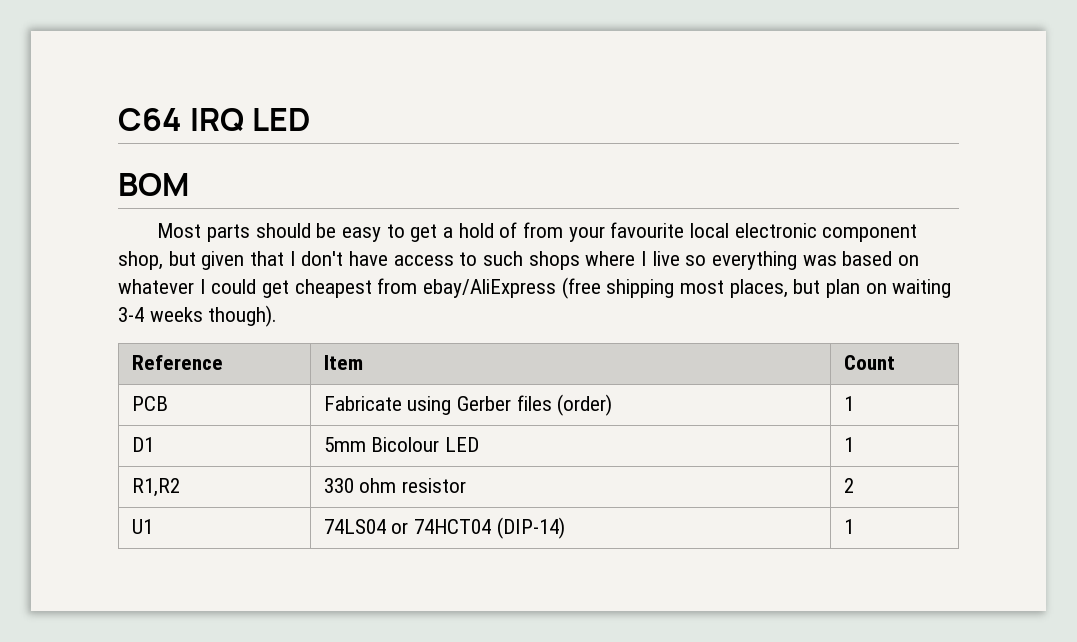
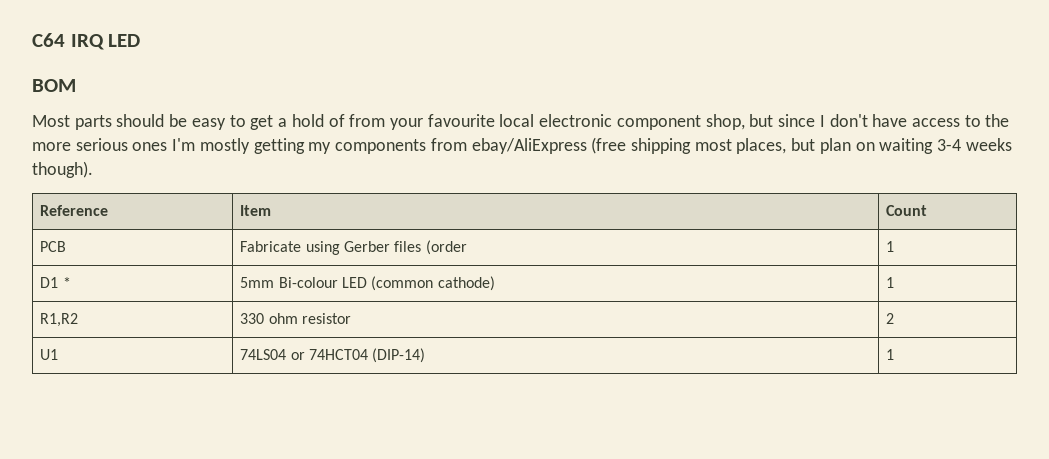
- Most parts should be easy to get a hold of from your favourite local electronic component shop, but given that I don't have access to such shops where I live so everything was based on whatever I could get cheapest from ebay/AliExpress (free shipping most places, but plan on waiting 3-4 weeks though).
+ Most parts should be easy to get a hold of from your favourite local electronic component shop, but since I don't have access to the more serious ones I'm mostly getting my components from ebay/AliExpress (free shipping most places, but plan on waiting 3-4 weeks though).
- PCB | Fabricate using Gerber files (order) | 1
+ PCB | Fabricate using Gerber files (order | 1
- D1 | 5mm Bicolour LED | 1
+ D1 * | 5mm Bi-colour LED (common cathode) | 1

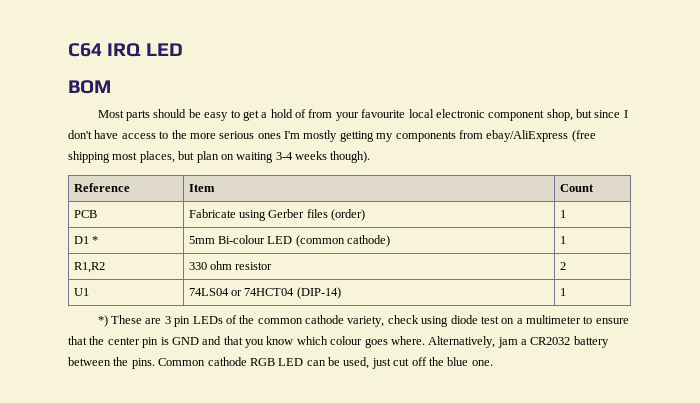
- PCB | Fabricate using Gerber files (order | 1
+ PCB | Fabricate using Gerber files (order) | 1
+ *) These are 3 pin LEDs of the common cathode variety, check using diode test on a multimeter to ensure that the center pin is GND and that you know which colour goes where. Alternatively, jam a CR2032 battery between the pins. Common cathode RGB LED can be used, just cut off the blue one.

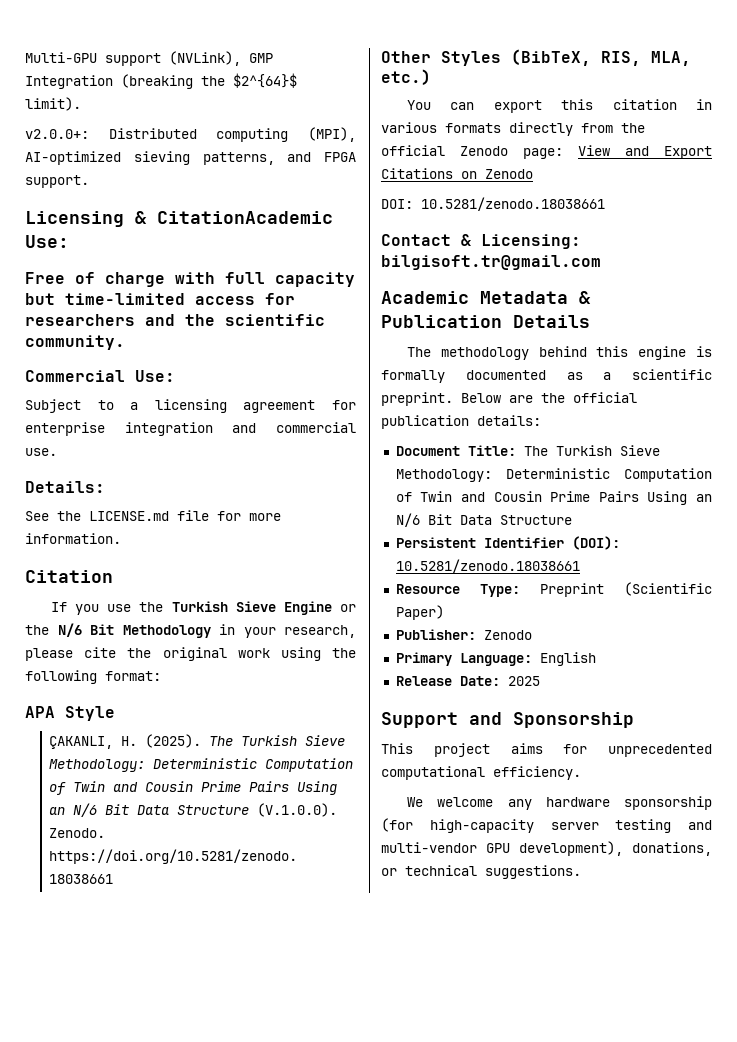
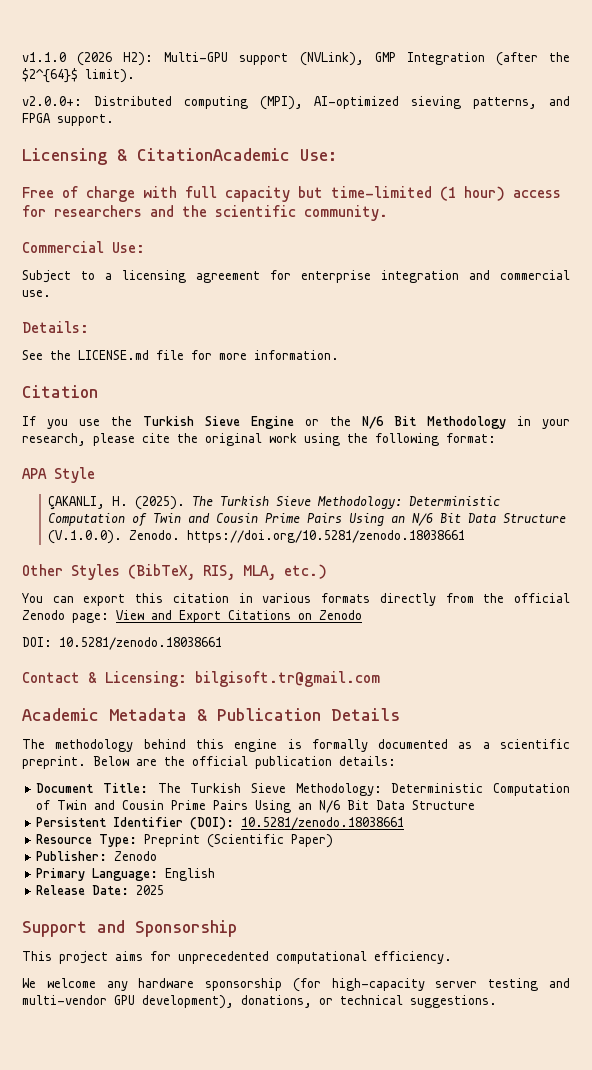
- Multi-GPU support (NVLink), GMP Integration (breaking the $2^{64}$ limit).
+ v1.1.0 (2026 H2): Multi-GPU support (NVLink), GMP Integration (after the $2^{64}$ limit).
- Free of charge with full capacity but time-limited access for researchers and the scientific community.
+ Free of charge with full capacity but time-limited (1 hour) access for researchers and the scientific community.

- Directions for this task
Omit each picture, then return all of the listing exactly as it stands.

- Written solution
- Most parts should be easy to get a hold of from your favourite local electronic component shop, but given that I don't have access to such shops where I live so everything was based on whatever I could get cheapest from ebay/AliExpress (free shipping most places, but plan on waiting 3-4 weeks though).
+ Most parts should be easy to get a hold of from your favourite local electronic component shop, but since I don't have access to the more serious ones I'm mostly getting my components from ebay/AliExpress (free shipping most places, but plan on waiting 3-4 weeks though).
- PCB | Fabricate using Gerber files (order) | 1
+ PCB | Fabricate using Gerber files (order | 1
- D1 | 5mm Bicolour LED | 1
+ D1 * | 5mm Bi-colour LED (common cathode) | 1

- PCB | Fabricate using Gerber files (order | 1
+ PCB | Fabricate using Gerber files (order) | 1
+ *) These are 3 pin LEDs of the common cathode variety, check using diode test on a multimeter to ensure that the center pin is GND and that you know which colour goes where. Alternatively, jam a CR2032 battery between the pins. Common cathode RGB LED can be used, just cut off the blue one.

- Multi-GPU support (NVLink), GMP Integration (breaking the $2^{64}$ limit).
+ v1.1.0 (2026 H2): Multi-GPU support (NVLink), GMP Integration (after the $2^{64}$ limit).
- Free of charge with full capacity but time-limited access for researchers and the scientific community.
+ Free of charge with full capacity but time-limited (1 hour) access for researchers and the scientific community.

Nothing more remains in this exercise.